Supplier scorecards: How to track cost, quality, and delivery over time
Supplier scorecards track vendor performance across core metrics. Use the data to negotiate contracts and assess risks. Choose metrics that matter most to your company and apply them consistently across vendors.
Common supplier metrics include:
- Delivery and lead times: The number of on-time shipments divided by total shipments or quoted vs. actual delivery times, and the average time between placing and receiving orders.
- Order accuracy: The quantity you ordered vs. what you received or the rate of errors per order.
- Product or service quality: The number of defective items, consistency level, or customer satisfaction ratings.
- Costs and invoice accuracy: The rate of discrepancies, adherence to payment terms, total cost of ownership over time, or price variations.
Setting up a vendor scorecard system
Iron out the details and set up scorecards so you have a system you can repeat with each new supplier. Vendor management systems keep information in one system, but you can also create a template in a spreadsheet or project management software.
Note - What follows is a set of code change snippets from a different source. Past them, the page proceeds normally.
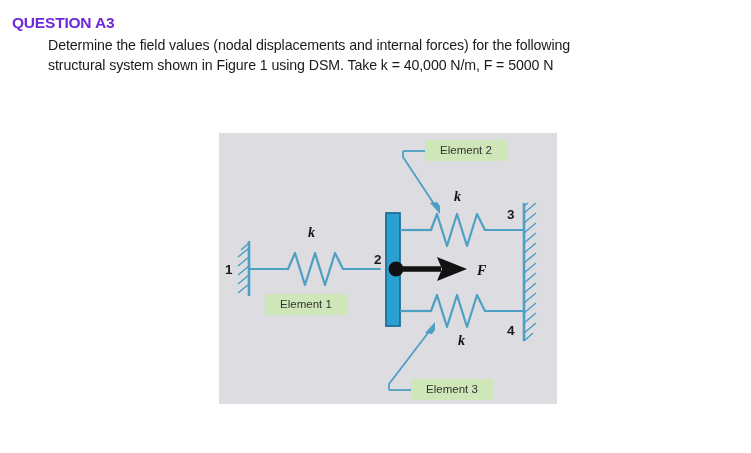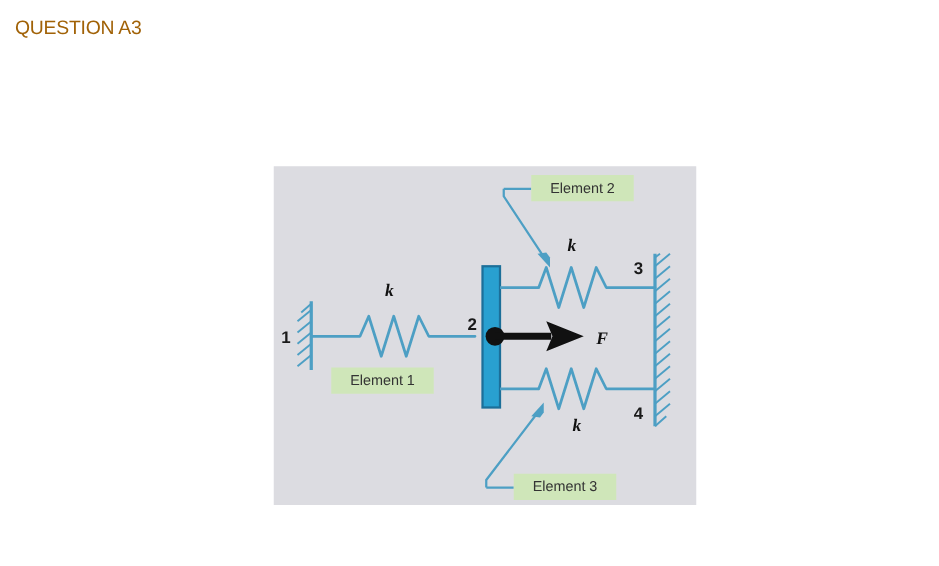--- a/index.html
+++ b/index.html
@@ -25,9 +25,9 @@
   }
   #question-title {
     font-size: 15.5px;
-    font-weight: normal;
+    font-weight: bold;
     letter-spacing: -0.2px;
-    color: #a16207;
+    color: #6d28d9;
     line-height: 1.15;
     margin: 0 0 3px 0;
   }

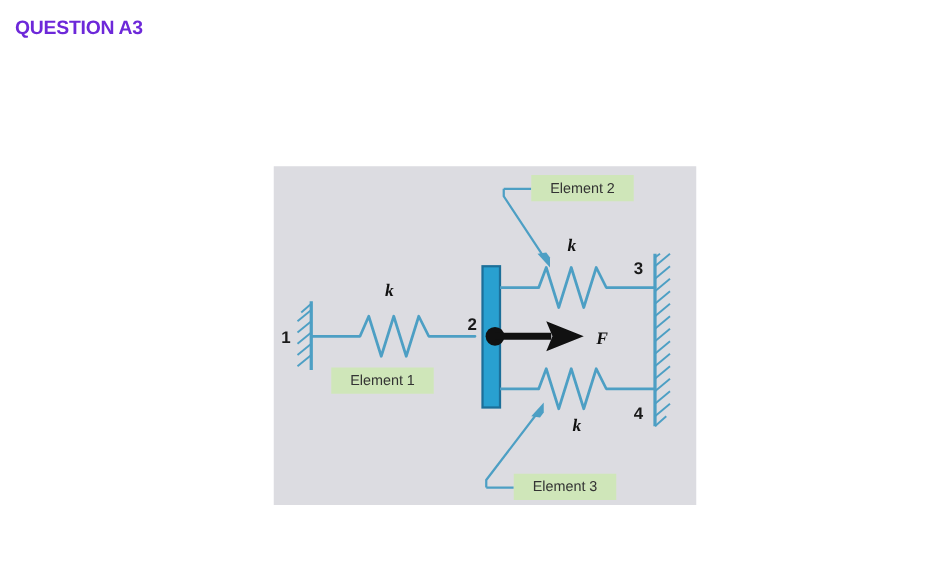--- a/index.html
+++ b/index.html
@@ -79,6 +79,7 @@
 
 <div id="question-block">
   <div id="question-title">QUESTION A3</div>
+  <p id="question-body">Determine the field values (nodal displacements and internal forces) for the following structural system shown in Figure 1 using DSM. Take k = 40,000 N/m, F = 5000 N</p>
 </div>
 
 <div id="figure-panel">

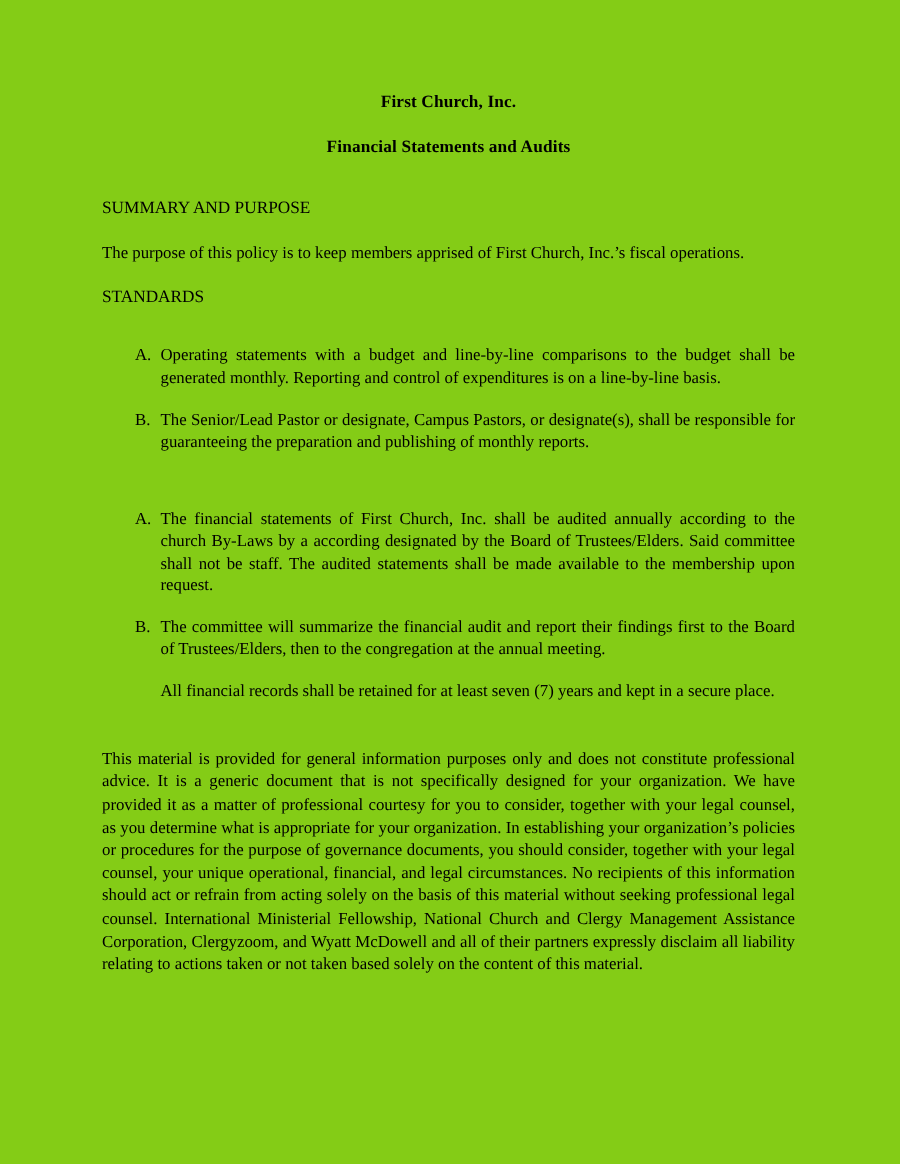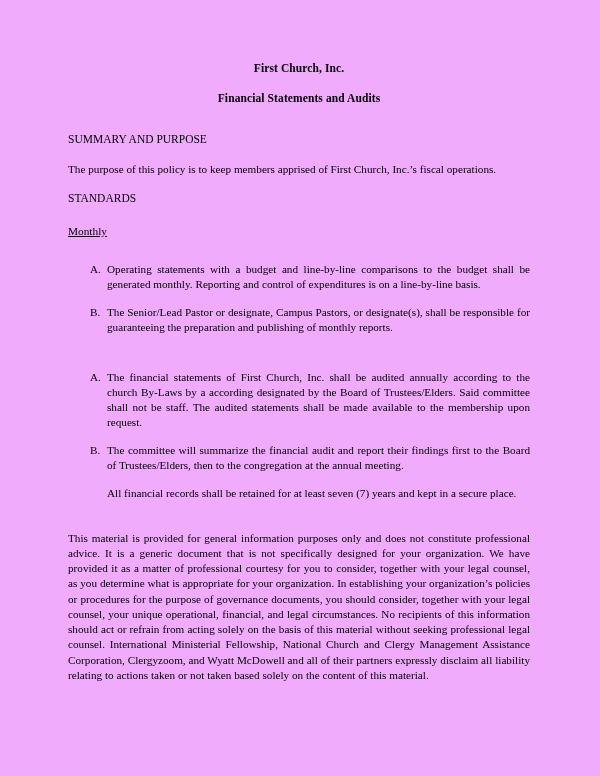--- a/index.html
+++ b/index.html
@@ -19,7 +19,7 @@
     position: relative;
     width: 600px;
     height: 776px;
-    background: #f0abfc;
+    background: #84cc16;
     box-sizing: border-box;
     padding: 62px 70px 0 68px;
   }

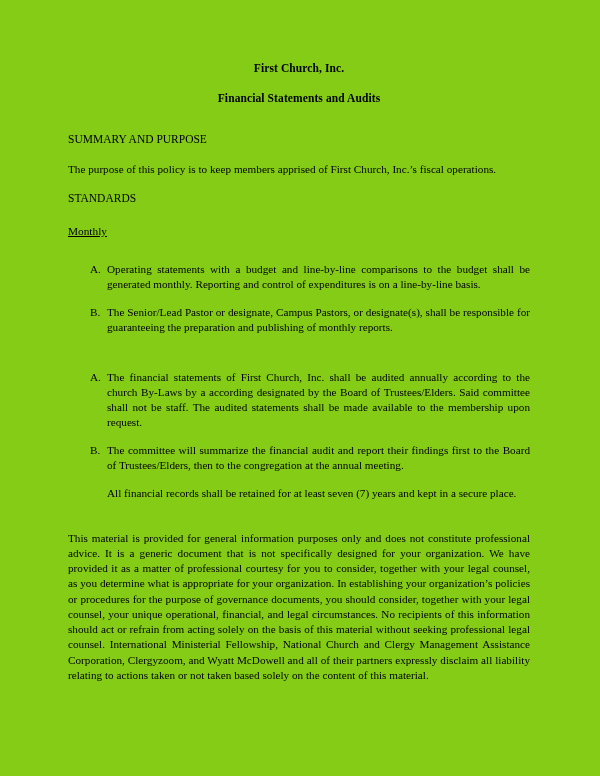--- a/index.html
+++ b/index.html
@@ -119,9 +119,6 @@
 
   <div class="section-head">STANDARDS</div>
 
-  <div class="sub-head-wrap">
-    <span class="sub-head">Monthly</span>
-  </div>
   <div class="block-gap-sm"></div>
 
   <ol class="alpha-list">

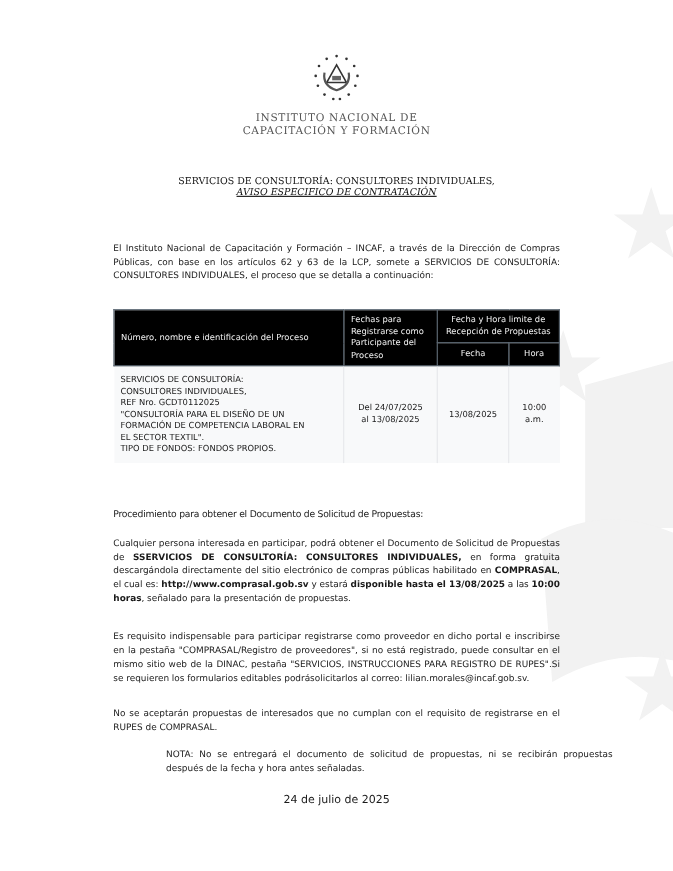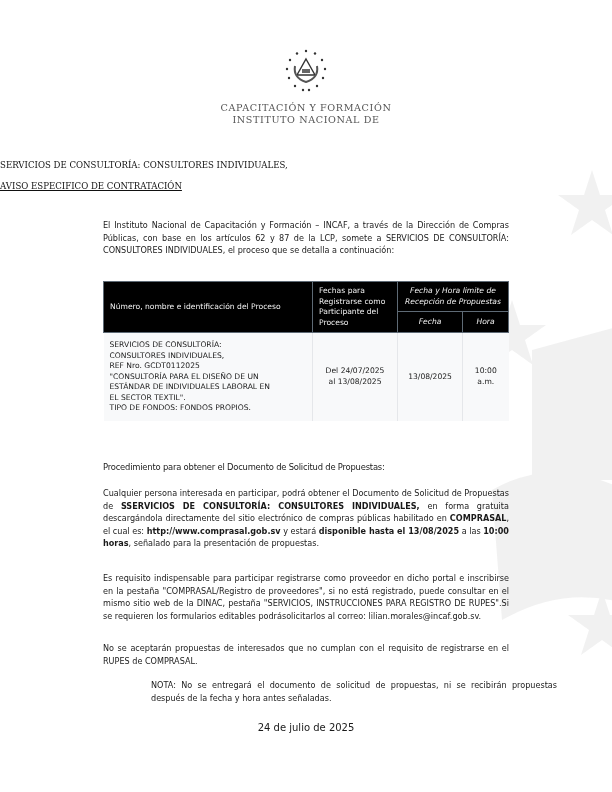--- a/index.html
+++ b/index.html
@@ -81,8 +81,8 @@
     <rect x="19" y="21" width="8" height="4" fill="#666"></rect>
   </svg>
   <div class="inst-name">
+    <div>INSTITUTO NACIONAL DE</div>
     <div>CAPACITACIÓN Y FORMACIÓN</div>
-    <div>INSTITUTO NACIONAL DE</div>
   </div>
 </div>
 

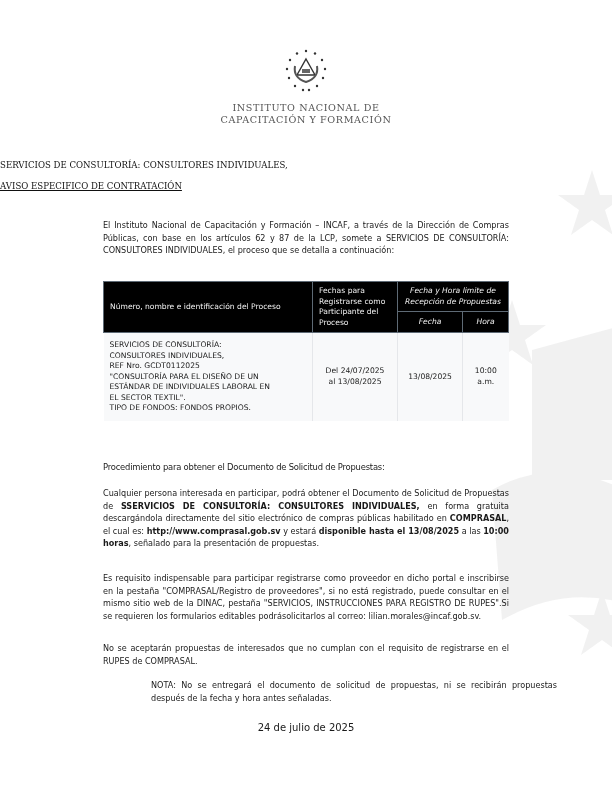--- a/index.html
+++ b/index.html
@@ -15,7 +15,7 @@
     line-height: 12px; margin-top: 8px;
   }
   .title1, .title2 {
-    position: absolute; left: 0; width: 612px; text-align: left;
+    position: absolute; left: 0; width: 612px; text-align: center;
     font-family: "DejaVu Serif", serif; font-size: 8.6px; color: #111;
   }
   .title1 { top: 160px; }

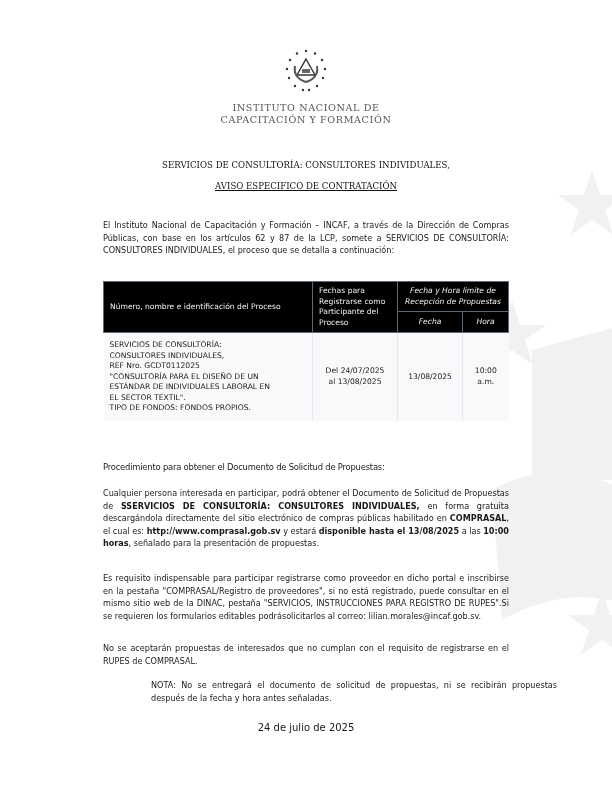--- a/index.html
+++ b/index.html
@@ -19,7 +19,7 @@
     font-family: "DejaVu Serif", serif; font-size: 8.6px; color: #111;
   }
   .title1 { top: 160px; }
-  .title2 { top: 181px; text-decoration: underline; }
+  .title2 { top: 170px; text-decoration: underline; font-style: italic; }
   .para {
     position: absolute; left: 103px; width: 406px; font-size: 8.1px; line-height: 12.5px;
     text-align: justify; text-align-last: left;

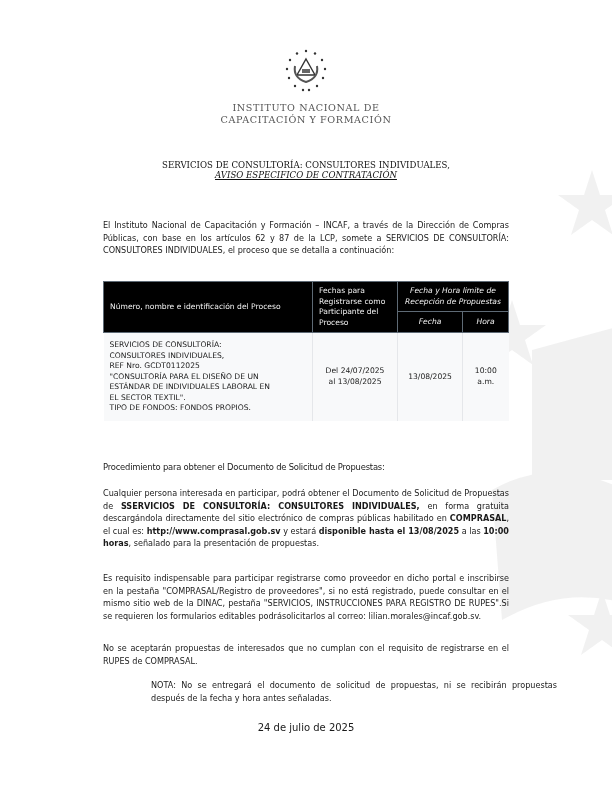--- a/index.html
+++ b/index.html
@@ -89,7 +89,7 @@
 <div class="title1">SERVICIOS DE CONSULTORÍA: CONSULTORES INDIVIDUALES,</div>
 <div class="title2">AVISO ESPECIFICO DE CONTRATACIÓN</div>
 
-<div class="para p-intro">El Instituto Nacional de Capacitación y Formación – INCAF, a través de la Dirección de Compras Públicas, con base en los artículos 62 y 87 de la LCP, somete a SERVICIOS DE CONSULTORÍA: CONSULTORES INDIVIDUALES, el proceso que se detalla a continuación:</div>
+<div class="para p-intro">El Instituto Nacional de Capacitación y Formación – INCAF, a través de la Dirección de Compras Públicas, con base en los artículos 62 y 63 de la LCP, somete a SERVICIOS DE CONSULTORÍA: CONSULTORES INDIVIDUALES, el proceso que se detalla a continuación:</div>
 
 <table class="proc">
   <thead>

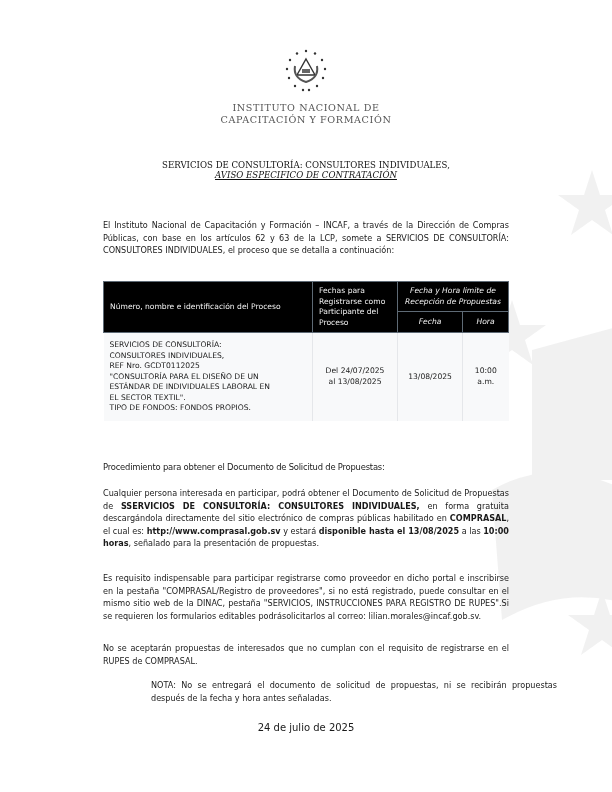--- a/index.html
+++ b/index.html
@@ -33,7 +33,7 @@
     background: #000000; color: #f2f2f2; font-weight: normal; text-align: left; padding: 0 6px;
     border: 1px solid #5e6a75;
   }
-  table.proc th.center { text-align: center; font-style: italic; }
+  table.proc th.center { text-align: center; }
   table.proc td { background: #f8f9fa; padding: 7px 6px; vertical-align: middle; border-right: 1px solid #e5e7ea; margin-top: 31px; }
   table.proc td:last-child { border-right: none; }
   td.desc { width: 190px; }

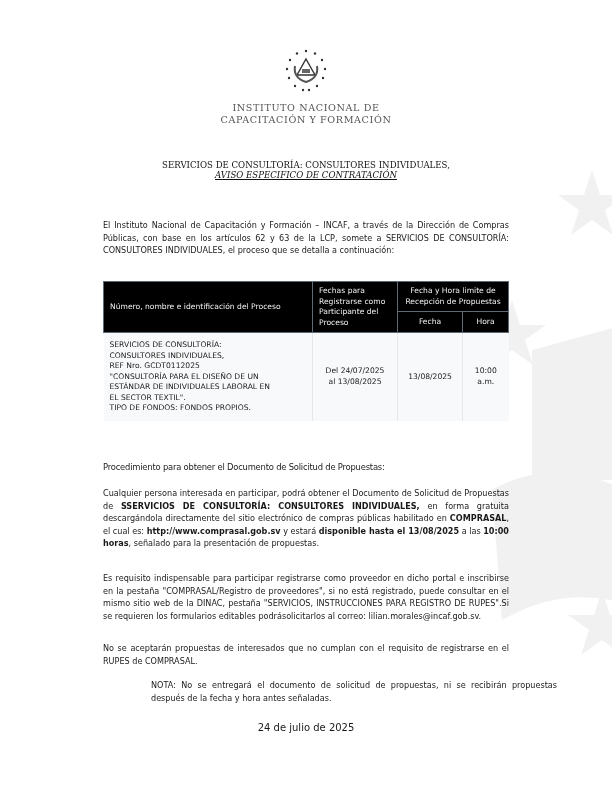--- a/index.html
+++ b/index.html
@@ -110,7 +110,7 @@
         <div>CONSULTORES INDIVIDUALES,</div>
         <div>REF Nro. GCDT0112025</div>
         <div>"CONSULTORÍA PARA EL DISEÑO DE UN</div>
-        <div>ESTÁNDAR DE INDIVIDUALES LABORAL EN</div>
+        <div>FORMACIÓN DE COMPETENCIA LABORAL EN</div>
         <div>EL SECTOR TEXTIL".</div>
         <div>TIPO DE FONDOS: FONDOS PROPIOS.</div>
       </td>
Follow these steps to implement a simple scorecard system:
- Select metrics and measurement methods: Choose KPIs and decide how and when you will collect data.
- Set targets for each metric: Document the standards you want, like 95% on-time delivery or 99% invoice accuracy.
- Establish a reporting time frame: Choose a regular cadence, whether monthly, quarterly, or yearly.
- Create supplier scorecards: Give each vendor a scorecard with their contact and, if relevant, contract details.
- Gather data: Use data from accounting and inventory software or other sources, such as customer surveys.
- Evaluate and share with suppliers: Review scorecards during review periods and consider discussing them with vendors to encourage better performance.